The glass battery marks a huge breakthrough in several areas:
Safety
A solid electrolyte is much safer than a liquid one as it prevents the growth of dendrites, the main cause of lithium-ion battery fires, the greatest hazard posed by current Li-ion batteries.
Cost
Lithium is relatively expensive and its mining and disposal have serious destructive effects on our environment. The glass battery can be made using low-cost sodium instead of lithium, greatly reducing its financial and environmental cost.
No Cobalt
Cobalt is present in almost all Li-ion batteries, but there isn’t enough of it in the world to satisfy global demand. However, glass batteries do not use any cobalt in their design, removing this bottleneck to global battery production.
Efficiency
The life of Li-ion batteries in most consumer products as being between 3,000 and 5,000 discharge/charge cycles. Early tests of the glass battery suggest it is capable of at least 12,000 charge-discharge cycles.

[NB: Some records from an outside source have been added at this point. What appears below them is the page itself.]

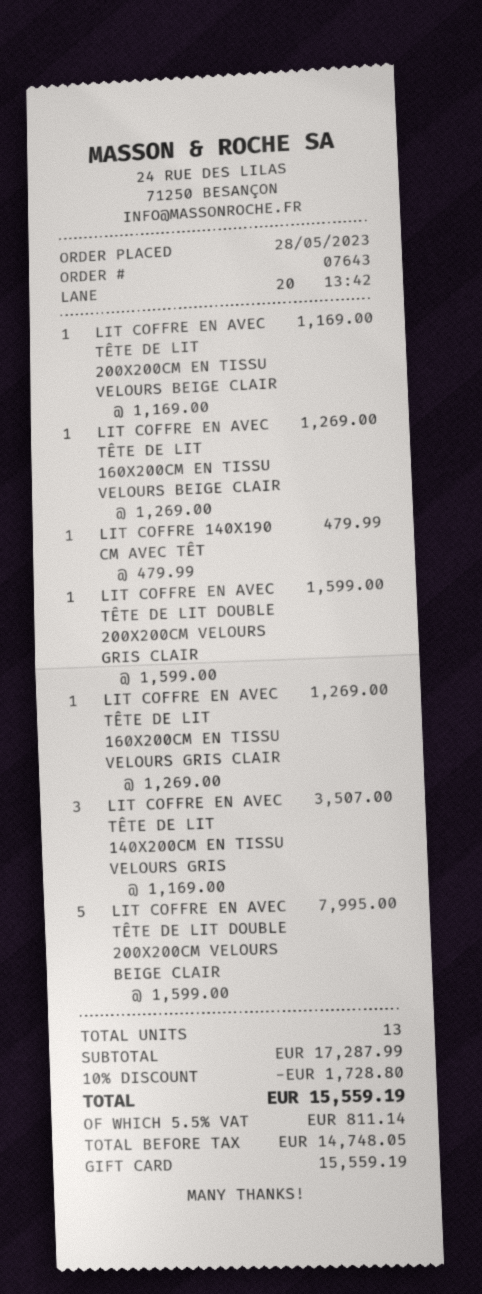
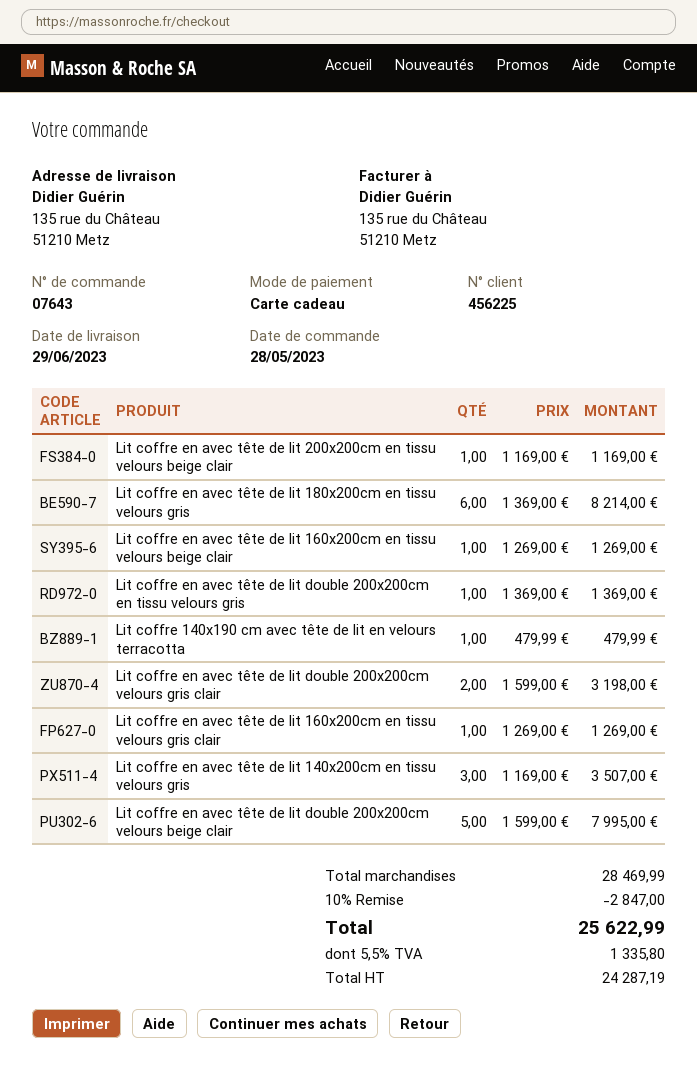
LIT COFFRE EN AVEC TÊTE DE LIT DOUBLE 200X200CM VELOURS GRIS CLAIR: 1 x 1599.00 = 1599.00 -> 2 x 1599.00 = 3198.00
Lit coffre en avec tête de lit 180x200cm en tissu velours gris: none -> 6 x 1369.00 = 8214.00
Lit coffre en avec tête de lit double 200x200cm en tissu velours gris: none -> 1 x 1369.00 = 1369.00
subtotal: 17287.99 -> 28469.99
discount: 10% = 1728.80 -> 10% = 2847.00
net: 14748.05 -> 24287.19
tax: 5.5% = 811.14 -> 5.5% = 1335.80
total: 15559.19 -> 25622.99

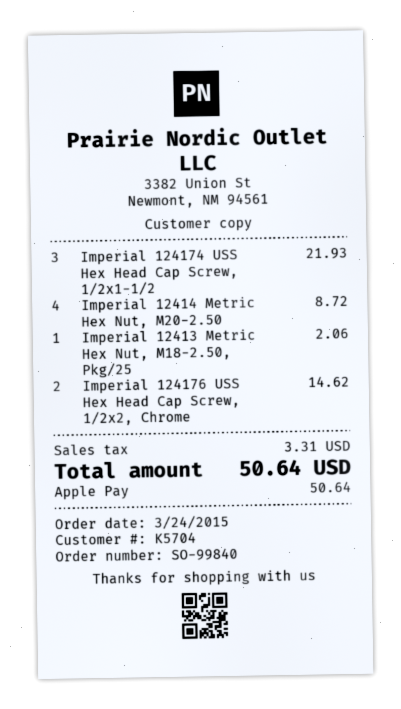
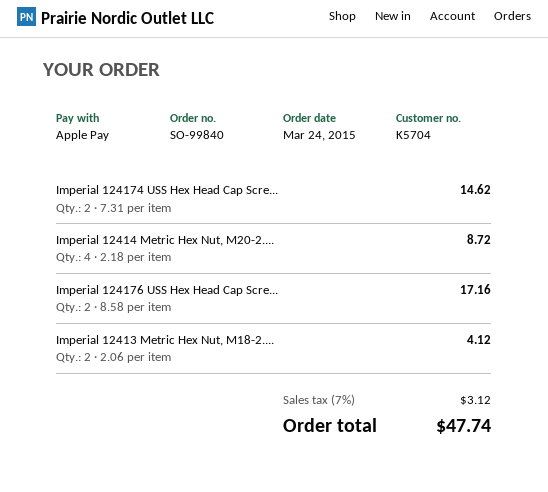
Imperial 124174 USS Hex Head Cap Screw, 1/2x1-1/2: 3 for 21.93 -> 2 for 14.62
Imperial 12413 Metric Hex Nut, M18-2.50, Pkg/25: 1 for 2.06 -> 2 for 4.12
Imperial 124176 USS Hex Head Cap Screw, 1/2x2, Chrome: 2 for 14.62 -> 2 for 17.16
tax: 3.31 -> 3.12
total: 50.64 -> 47.74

For some experts in the field of energy accumulation, it reads almost like something out of a sci-fi novel. Well, for a few it sounded too sci-fiesque; after being originally published in 2016, the paper quickly gained a lot of attention, some of which was skeptical towards its claims.

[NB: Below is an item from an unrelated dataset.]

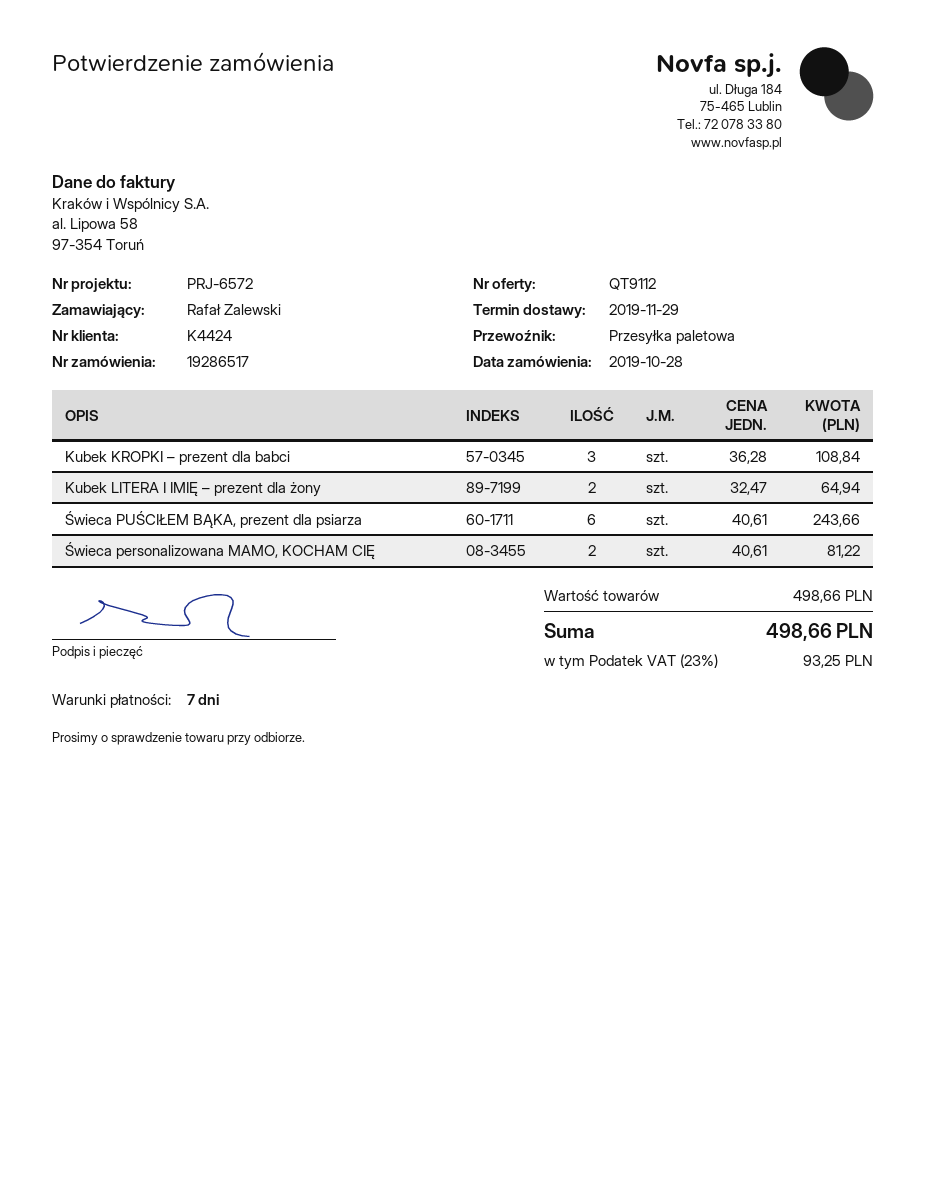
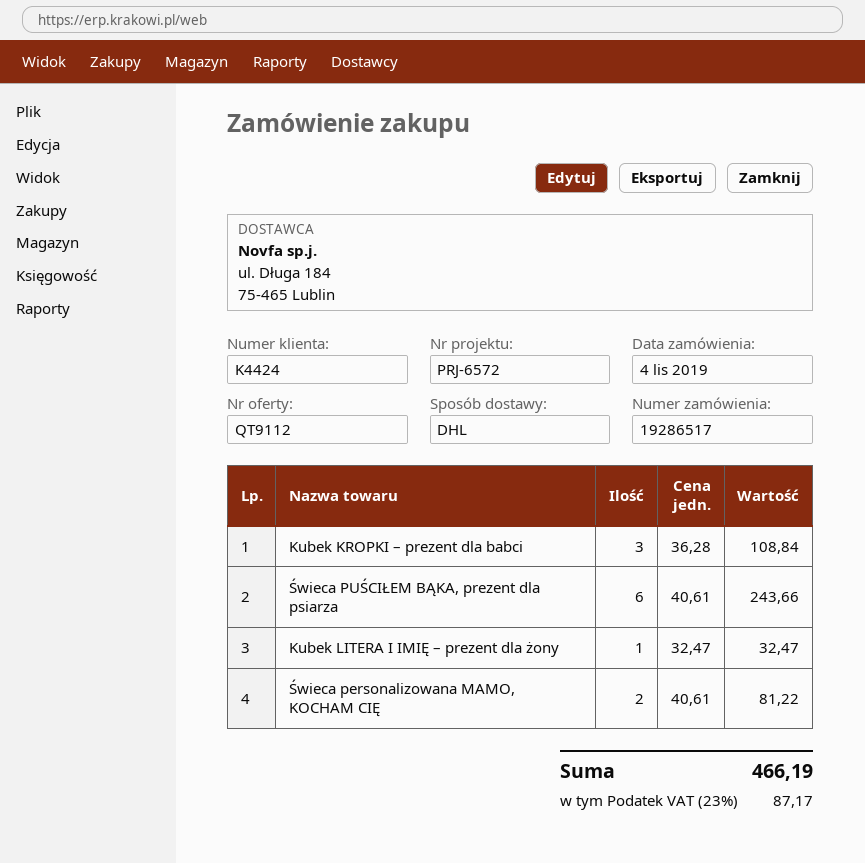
order date: 2019-10-28 -> 2019-11-04
shipping method: pallet freight -> DHL
Kubek LITERA I IMIĘ – prezent dla żony: 2 x 32.47 = 64.94 -> 1 x 32.47 = 32.47
tax: 23% = 93.25 -> 23% = 87.17
total: 498.66 -> 466.19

The known rules of physics state that to derive energy, differing material must produce differing electrochemical reactions in the two opposing electrodes. That difference produces voltage, allowing energy to be stored. However, the glass battery has pure lithium or sodium on both sides. Therefore, the battery cannot “create” energy without violating the first law of thermodynamics.
Goodenough's explanation
So, where does the energy come from, if not the electrode reactions? Goodenough responded to the criticism through this explanation of its energy generating mechanism:
“If the lithium plated on the cathode current collector is thin enough for its reaction with the current collector to have its Fermi energy lowered to that of the current collector, the Fermi energy of the lithium anode is higher than that of the thin lithium plated on the cathode current collector.”
Matthew Lacey of Uppsala University pointed out that this effect is only known for extremely thin layers (monolayers) of materials, something the original paper failed to mention. This would complicate its practical implementation in items that need large batteries such as EVs or electric aircraft.
In April 2018, Goodenough and his team published a new paper which examined solid state Li+ batteries. Their new battery is based on the same ‘glassy’ type of solid-state electrodes and it makes some claims that eclipse even Goodenough’s original 2016 paper: “the capacity rose with cycle number over the 329 cycles tested during 13 consecutive months” in addition to its ability to ‘self-charge’.
The future of Glass Batteries
Goodenough’s reputation has helped his team weather the storm of criticism and it seems that more and more researchers are buying into the theory behind glass batteries. However, until we see them featured in a product that will be hitting our shelves (or our car dealerships), we won’t know if the glass battery is just a peculiar development in our understanding of physics or if it’s the key to the next energy revolution.